In the entries below, find each line bearing the string "يجزي" and copy it.

Saved data entries
☆ ☆ ☆ ☆
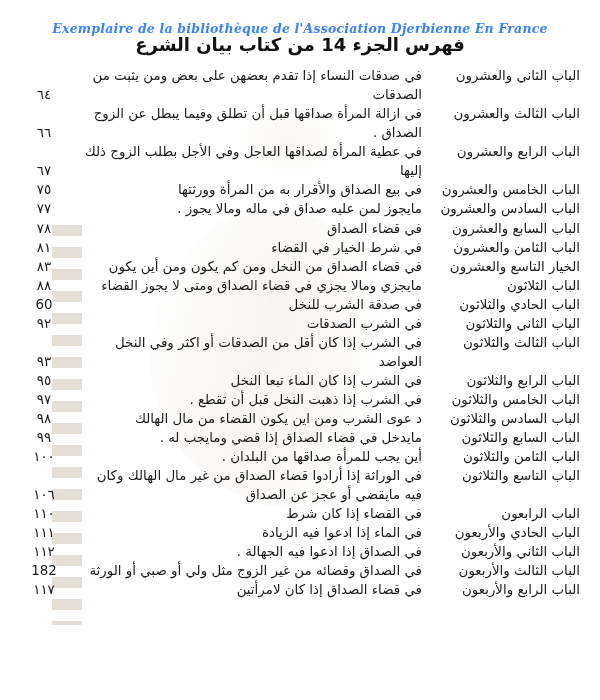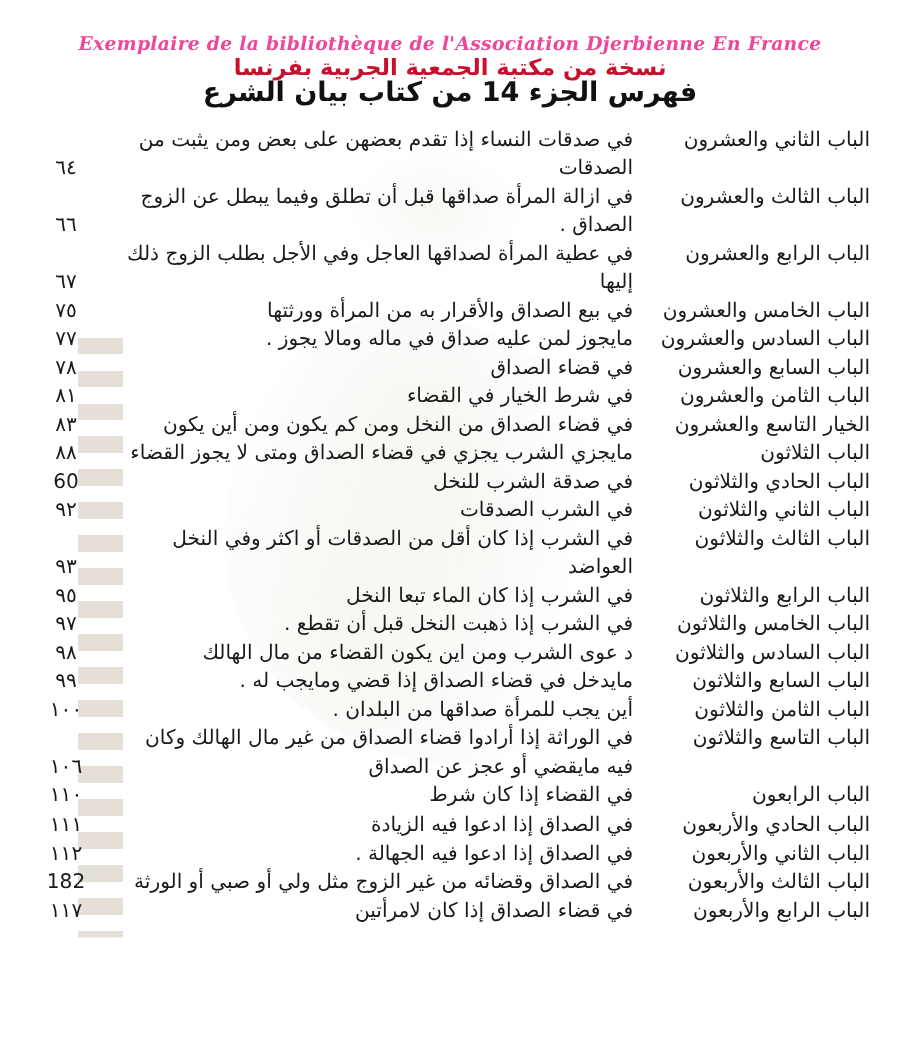--- a/index.html
+++ b/index.html
@@ -66,7 +66,7 @@
   
   .stamp {
     text-align: center;
-    color: #ec4899;
+    color: #3b82f6;
     font-family: "DejaVu Serif", "Liberation Serif", serif;
     font-style: italic;
     font-weight: bold;

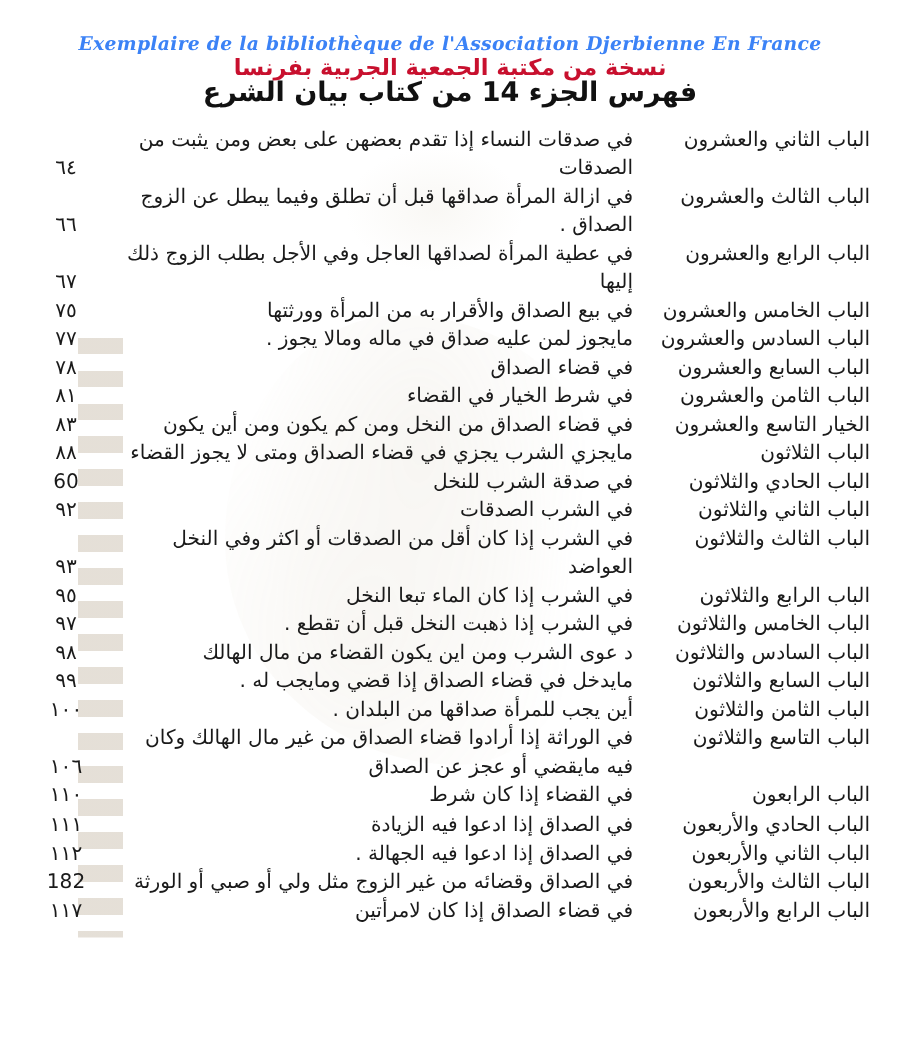--- a/index.html
+++ b/index.html
@@ -150,7 +150,6 @@
 <div class="page">
 
   <div class="stamp">Exemplaire de la bibliothèque de l'Association Djerbienne En France</div>
-  <div class="stamp-ar">نسخة من مكتبة الجمعية الجربية بفرنسا</div>
   <div class="title">فهرس الجزء 14 من كتاب بيان الشرع</div>
 
   <table class="index">

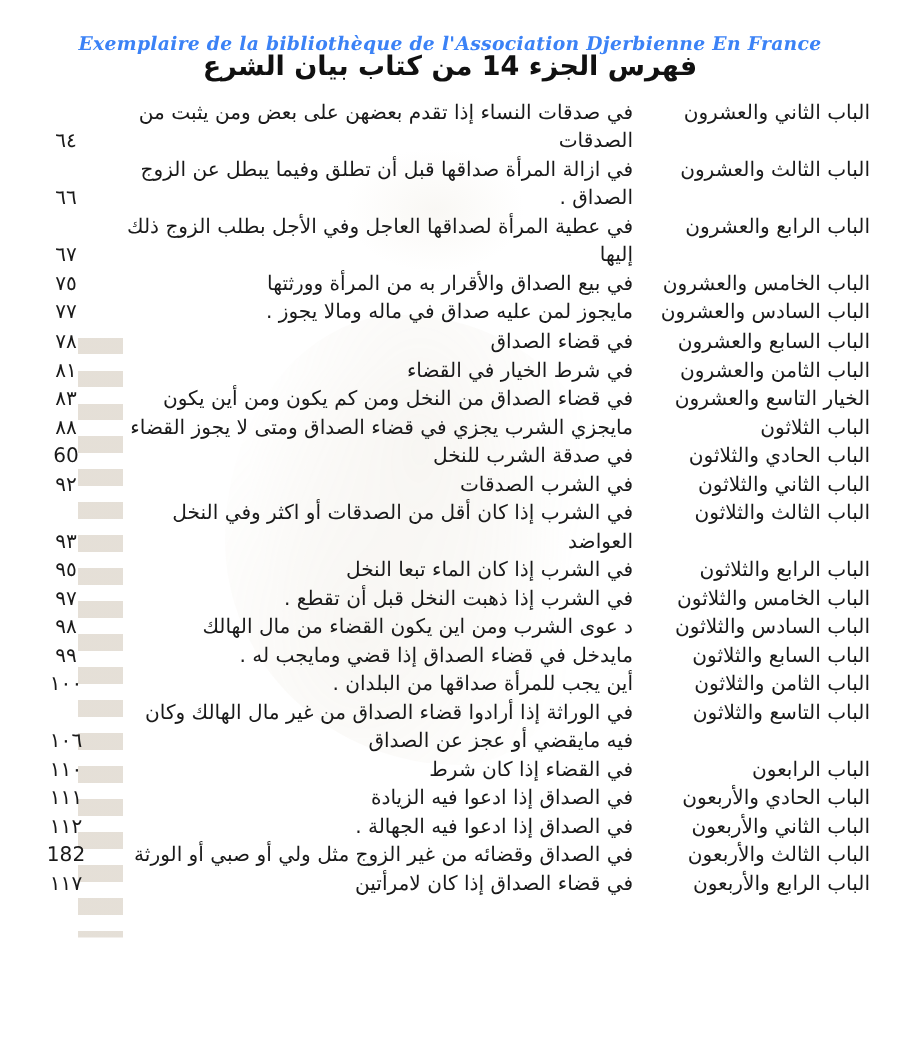--- a/index.html
+++ b/index.html
@@ -232,7 +232,7 @@
         <tr>
           <td class="col-chapter">الباب الثلاثون</td>
           <td class="col-text">
-            <span class="txt-line">مايجزي الشرب يجزي في قضاء الصداق ومتى لا يجوز القضاء</span>
+            <span class="txt-line">مايجزي ومالا يجزي في قضاء الصداق ومتى لا يجوز القضاء</span>
           </td>
           <td class="col-page">
             <span class="page-num">٨٨</span>

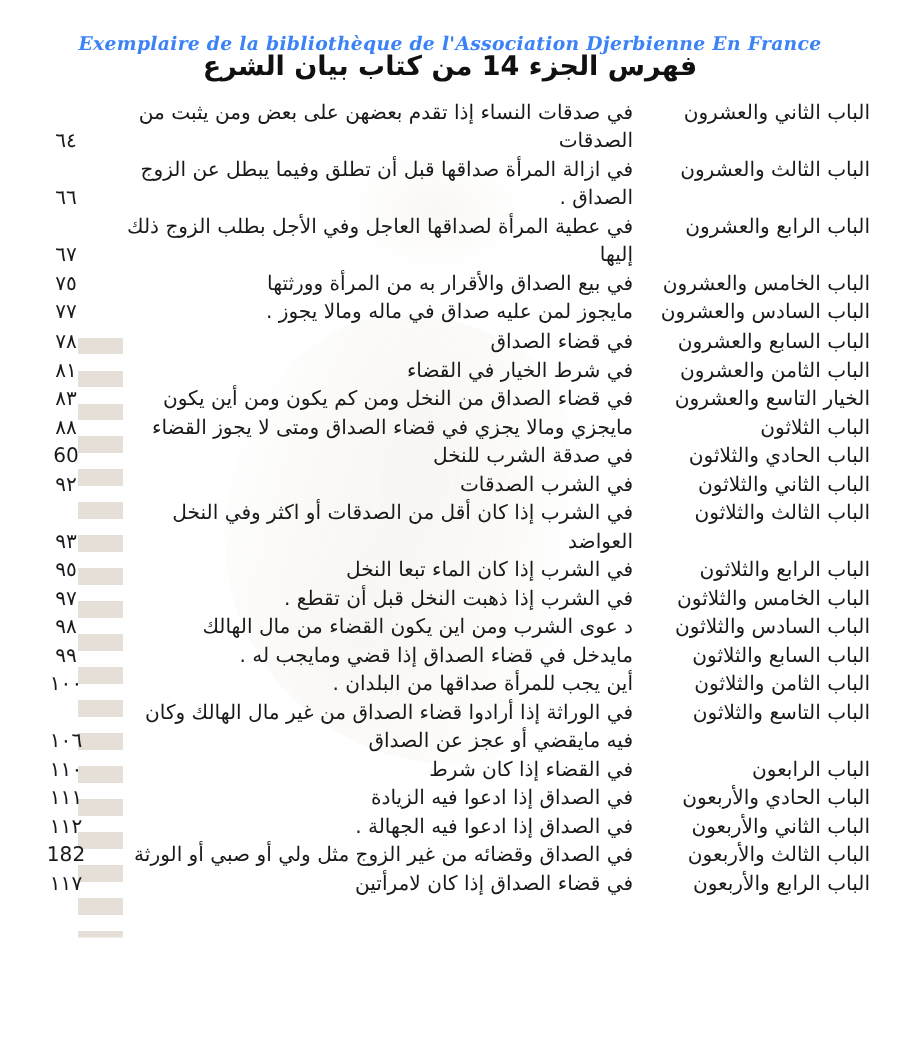--- a/index.html
+++ b/index.html
@@ -333,7 +333,7 @@
         <tr>
           <td class="col-chapter">الباب الحادي والأربعون</td>
           <td class="col-text">
-            <span class="txt-line">في الصداق إذا ادعوا فيه الزيادة</span>
+            <span class="txt-line">في الماء إذا ادعوا فيه الزيادة</span>
           </td>
           <td class="col-page">
             <span class="page-num">١١١</span>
☆ ☆ ☆ ☆
# Answer below:
-            <span class="txt-line">مايجزي الشرب يجزي في قضاء الصداق ومتى لا يجوز القضاء</span>
+            <span class="txt-line">مايجزي ومالا يجزي في قضاء الصداق ومتى لا يجوز القضاء</span>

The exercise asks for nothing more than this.